Influenza A and B viruses are a major cause of respiratory tract illnesses in children. 1 Recent studies have demonstrated increased risk of hospitalizations because of influenza in young children. 2, 3 Children can also act as a reservoir for transmission of virus to other household members and to the general population. 4–6 For 2002 to 2003 the ACIP encouraged the use of the influenza vaccine in children 6 to 23 months of age. 7 The lack of a rapid and easy means of administering influenza vaccine on an annual basis to children may slow down the implementation of this more widespread vaccination program. Live attenuated, cold-adapted, trivalent intranasal influenza virus vaccine (CAIV) could represent an alternative approach to influenza vaccination in children and adults.
CAIV is produced by genetic reassortment between a wild-type influenza virus and an attenuated master donor virus for each 6:2 reassortant strain to be included in the vaccine. Each vaccine virus derives two gene segments encoding the hemagglutinin and neuraminidase from a wild-type influenza virus, and the remaining six gene segments encoding proteins are responsible for cold adaptation, temperature sensitivity and attenuation from the master donor virus. The vaccine is grown in the allantoic cavity of pathogen-free eggs and is a combination of two influenza A strains and one influenza B strain. 8–11 Prior studies have shown that CAIV was effective in preventing influenza and influenza-related otitis media in children. 12, 13 It was the purpose of this study to evaluate the safety of CAIV containing influenza A and influenza B strains in a study population of ∼10 000 children with medical utilization in the hospital, clinic and emergency department as outcomes.
Vaccine and placebo.
MedImmune Vaccines, Inc., supplied CAIV in frozen single dose intranasal applicators. Each 0.5-ml dose was delivered as an intranasal spray. Each applicator had a dose divider that was to allow for the delivery of approximately one-half the contents to each nostril. Each dose of CAIV contained 107 median tissue culture infectious dose of each of the three 6:2 reassortant strains of influenza recommended by the Food and Drug Administration for the 1999 to 2000 influenza season: A/Beijing/262/95 (H1N1); A/Sydney/05/97 (H3N2); and B/Yamanashi/166/98 influenza strains. Vaccine and placebo contained allantoic fluid containing sucrose-phosphate-glutamate. 14–16
The protocol was reviewed and approved by the Kaiser Permanente Institutional Review Board. Healthy children and adolescents 1 through 17 years of age were eligible to enroll in the study. To be eligible children must not have received the 2000 to 2001 formulation of trivalent influenza vaccine. Children also could not have received any live virus vaccine within 1 month of enrollment or any inactivated vaccine within 2 weeks of enrollment in this study. Children were excluded from the study if they had a history of egg allergy, a history of asthma (by parent report), a fever (>100.0°F oral) or respiratory illness within 72 h of enrollment. In addition children with immunodeficiency or children taking immunosuppressive agents were excluded.

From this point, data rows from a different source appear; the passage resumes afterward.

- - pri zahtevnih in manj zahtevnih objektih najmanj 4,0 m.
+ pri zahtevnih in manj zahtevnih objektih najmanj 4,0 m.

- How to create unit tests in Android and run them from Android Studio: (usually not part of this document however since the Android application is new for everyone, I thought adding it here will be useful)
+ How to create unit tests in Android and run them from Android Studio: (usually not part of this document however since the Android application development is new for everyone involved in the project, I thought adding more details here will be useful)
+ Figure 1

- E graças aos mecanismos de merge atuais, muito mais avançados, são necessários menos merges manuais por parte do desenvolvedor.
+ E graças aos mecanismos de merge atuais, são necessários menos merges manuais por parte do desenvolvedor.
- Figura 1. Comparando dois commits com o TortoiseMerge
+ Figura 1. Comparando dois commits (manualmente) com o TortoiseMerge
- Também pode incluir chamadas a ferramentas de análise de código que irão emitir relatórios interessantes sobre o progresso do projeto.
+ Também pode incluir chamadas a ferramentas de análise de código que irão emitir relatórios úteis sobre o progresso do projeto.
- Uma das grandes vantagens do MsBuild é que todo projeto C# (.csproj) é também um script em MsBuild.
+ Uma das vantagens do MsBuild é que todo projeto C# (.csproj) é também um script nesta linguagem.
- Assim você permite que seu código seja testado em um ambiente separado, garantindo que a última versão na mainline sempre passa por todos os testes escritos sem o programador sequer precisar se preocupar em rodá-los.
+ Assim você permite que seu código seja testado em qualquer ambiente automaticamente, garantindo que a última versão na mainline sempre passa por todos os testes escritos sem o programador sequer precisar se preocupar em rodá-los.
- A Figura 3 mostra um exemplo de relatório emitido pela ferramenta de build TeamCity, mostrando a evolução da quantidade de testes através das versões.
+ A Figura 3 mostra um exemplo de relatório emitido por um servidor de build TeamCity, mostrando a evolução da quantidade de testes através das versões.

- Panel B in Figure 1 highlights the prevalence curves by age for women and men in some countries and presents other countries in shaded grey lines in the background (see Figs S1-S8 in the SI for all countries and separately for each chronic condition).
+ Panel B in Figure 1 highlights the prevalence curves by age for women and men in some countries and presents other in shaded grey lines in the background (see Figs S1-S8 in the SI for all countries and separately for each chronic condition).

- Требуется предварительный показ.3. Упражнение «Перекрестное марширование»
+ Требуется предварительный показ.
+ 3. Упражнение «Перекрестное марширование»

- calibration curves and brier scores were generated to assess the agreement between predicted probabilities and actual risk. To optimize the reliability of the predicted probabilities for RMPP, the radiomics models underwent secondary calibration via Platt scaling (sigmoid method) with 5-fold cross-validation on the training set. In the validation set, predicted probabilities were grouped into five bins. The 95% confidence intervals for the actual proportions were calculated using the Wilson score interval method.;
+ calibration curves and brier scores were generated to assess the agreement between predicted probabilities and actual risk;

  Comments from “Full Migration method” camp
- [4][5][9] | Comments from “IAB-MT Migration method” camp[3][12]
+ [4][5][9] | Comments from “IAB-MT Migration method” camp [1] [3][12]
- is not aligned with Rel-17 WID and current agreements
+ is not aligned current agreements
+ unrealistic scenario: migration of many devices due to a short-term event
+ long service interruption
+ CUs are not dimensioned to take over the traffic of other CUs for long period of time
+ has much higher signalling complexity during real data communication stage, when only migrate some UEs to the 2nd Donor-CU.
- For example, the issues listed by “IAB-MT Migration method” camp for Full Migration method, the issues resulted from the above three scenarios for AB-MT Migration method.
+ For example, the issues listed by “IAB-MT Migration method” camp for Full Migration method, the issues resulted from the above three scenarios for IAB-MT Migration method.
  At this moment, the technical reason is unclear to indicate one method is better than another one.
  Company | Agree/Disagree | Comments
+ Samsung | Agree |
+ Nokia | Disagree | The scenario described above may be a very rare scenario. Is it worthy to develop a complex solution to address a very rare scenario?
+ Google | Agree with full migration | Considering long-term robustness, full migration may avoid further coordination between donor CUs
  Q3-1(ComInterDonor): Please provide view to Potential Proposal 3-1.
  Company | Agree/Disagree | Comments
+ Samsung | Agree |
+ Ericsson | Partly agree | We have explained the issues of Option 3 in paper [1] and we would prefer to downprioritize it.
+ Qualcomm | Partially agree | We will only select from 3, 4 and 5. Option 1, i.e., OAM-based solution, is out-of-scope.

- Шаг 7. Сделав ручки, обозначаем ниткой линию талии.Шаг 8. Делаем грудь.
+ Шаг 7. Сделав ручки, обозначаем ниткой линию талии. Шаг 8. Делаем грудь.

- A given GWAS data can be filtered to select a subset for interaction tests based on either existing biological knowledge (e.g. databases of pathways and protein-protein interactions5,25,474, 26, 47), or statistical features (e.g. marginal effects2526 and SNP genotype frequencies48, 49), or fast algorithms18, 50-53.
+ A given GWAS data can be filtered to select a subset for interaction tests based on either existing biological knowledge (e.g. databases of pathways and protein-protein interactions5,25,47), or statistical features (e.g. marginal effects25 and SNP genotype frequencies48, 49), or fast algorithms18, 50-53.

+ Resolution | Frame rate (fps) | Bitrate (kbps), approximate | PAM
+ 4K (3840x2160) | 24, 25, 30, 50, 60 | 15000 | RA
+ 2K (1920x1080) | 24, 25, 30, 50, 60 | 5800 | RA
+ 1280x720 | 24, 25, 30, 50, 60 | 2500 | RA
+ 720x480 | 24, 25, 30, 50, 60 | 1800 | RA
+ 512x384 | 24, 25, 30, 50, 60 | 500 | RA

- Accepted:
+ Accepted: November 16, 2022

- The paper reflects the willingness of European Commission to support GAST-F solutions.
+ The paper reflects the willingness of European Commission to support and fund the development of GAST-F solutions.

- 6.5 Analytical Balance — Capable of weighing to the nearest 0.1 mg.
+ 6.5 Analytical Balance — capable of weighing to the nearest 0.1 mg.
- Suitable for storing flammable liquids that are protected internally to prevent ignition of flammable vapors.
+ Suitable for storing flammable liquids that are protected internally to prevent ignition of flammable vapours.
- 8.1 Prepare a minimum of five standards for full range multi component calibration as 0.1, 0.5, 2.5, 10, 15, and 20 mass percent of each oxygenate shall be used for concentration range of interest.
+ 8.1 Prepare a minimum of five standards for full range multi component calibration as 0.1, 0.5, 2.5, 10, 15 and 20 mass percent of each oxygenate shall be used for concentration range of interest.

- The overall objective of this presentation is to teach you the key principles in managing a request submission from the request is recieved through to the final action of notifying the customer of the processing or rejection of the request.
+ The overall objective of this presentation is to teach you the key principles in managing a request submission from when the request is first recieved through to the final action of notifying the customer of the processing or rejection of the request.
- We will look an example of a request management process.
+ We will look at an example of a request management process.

This was a randomized, double blind, placebo-controlled study. The randomization ratio was 2:1 (CAIV to placebo). Children <9 years of age received a second dose of the same agent 28 to 42 days after the first dose. Enrollment began in October 2000 and was completed at the end of December 2000. Enrolled children were then followed for 42 days after each vaccination for any medically attended event or serious adverse event (SAE).
Data collection and statistical analysis.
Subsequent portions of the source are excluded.